[Data records]
= Beginning of Section =

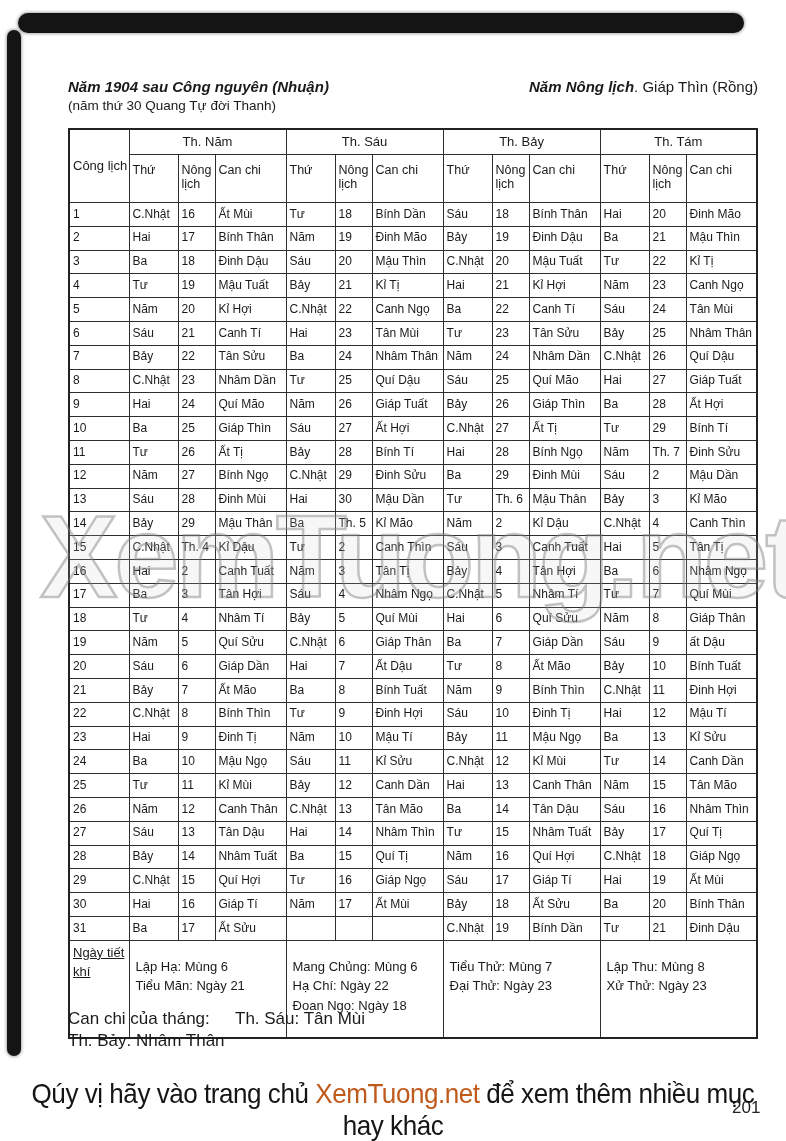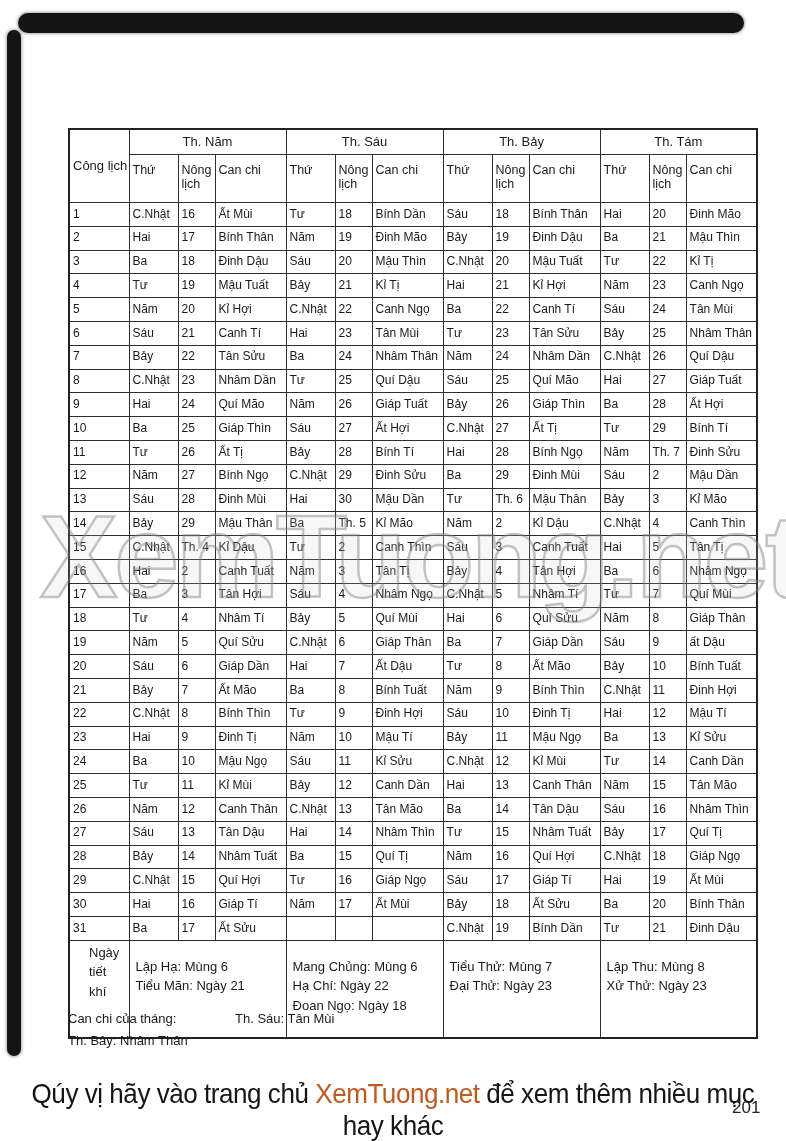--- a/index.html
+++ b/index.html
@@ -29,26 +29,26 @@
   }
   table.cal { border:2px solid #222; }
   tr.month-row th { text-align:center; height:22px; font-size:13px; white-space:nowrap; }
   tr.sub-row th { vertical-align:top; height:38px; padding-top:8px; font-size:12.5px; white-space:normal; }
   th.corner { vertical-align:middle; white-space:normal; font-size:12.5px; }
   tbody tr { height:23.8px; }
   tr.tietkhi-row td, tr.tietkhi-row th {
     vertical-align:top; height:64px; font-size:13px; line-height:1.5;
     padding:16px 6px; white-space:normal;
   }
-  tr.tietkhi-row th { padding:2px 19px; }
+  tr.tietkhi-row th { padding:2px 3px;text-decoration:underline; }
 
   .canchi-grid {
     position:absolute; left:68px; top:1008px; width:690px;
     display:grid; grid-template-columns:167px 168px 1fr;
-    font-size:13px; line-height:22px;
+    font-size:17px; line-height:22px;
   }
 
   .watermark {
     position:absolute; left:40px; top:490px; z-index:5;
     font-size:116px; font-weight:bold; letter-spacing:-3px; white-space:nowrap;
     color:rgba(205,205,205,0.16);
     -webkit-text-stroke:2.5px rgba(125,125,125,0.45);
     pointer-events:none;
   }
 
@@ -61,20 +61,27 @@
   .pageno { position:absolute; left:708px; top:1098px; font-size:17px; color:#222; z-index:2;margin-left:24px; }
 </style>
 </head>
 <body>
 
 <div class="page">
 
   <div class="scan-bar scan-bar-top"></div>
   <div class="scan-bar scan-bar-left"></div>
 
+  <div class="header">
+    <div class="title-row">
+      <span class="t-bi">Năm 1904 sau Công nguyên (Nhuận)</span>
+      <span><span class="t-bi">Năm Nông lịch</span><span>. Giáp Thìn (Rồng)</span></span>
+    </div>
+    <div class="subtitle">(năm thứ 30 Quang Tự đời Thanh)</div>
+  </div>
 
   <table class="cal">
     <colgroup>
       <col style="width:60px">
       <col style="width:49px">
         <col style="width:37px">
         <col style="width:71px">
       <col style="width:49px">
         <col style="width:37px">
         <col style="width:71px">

= End of Section =

### Work instructions
Say the number of lines above that include "nowrap", and only that.

### Answer
2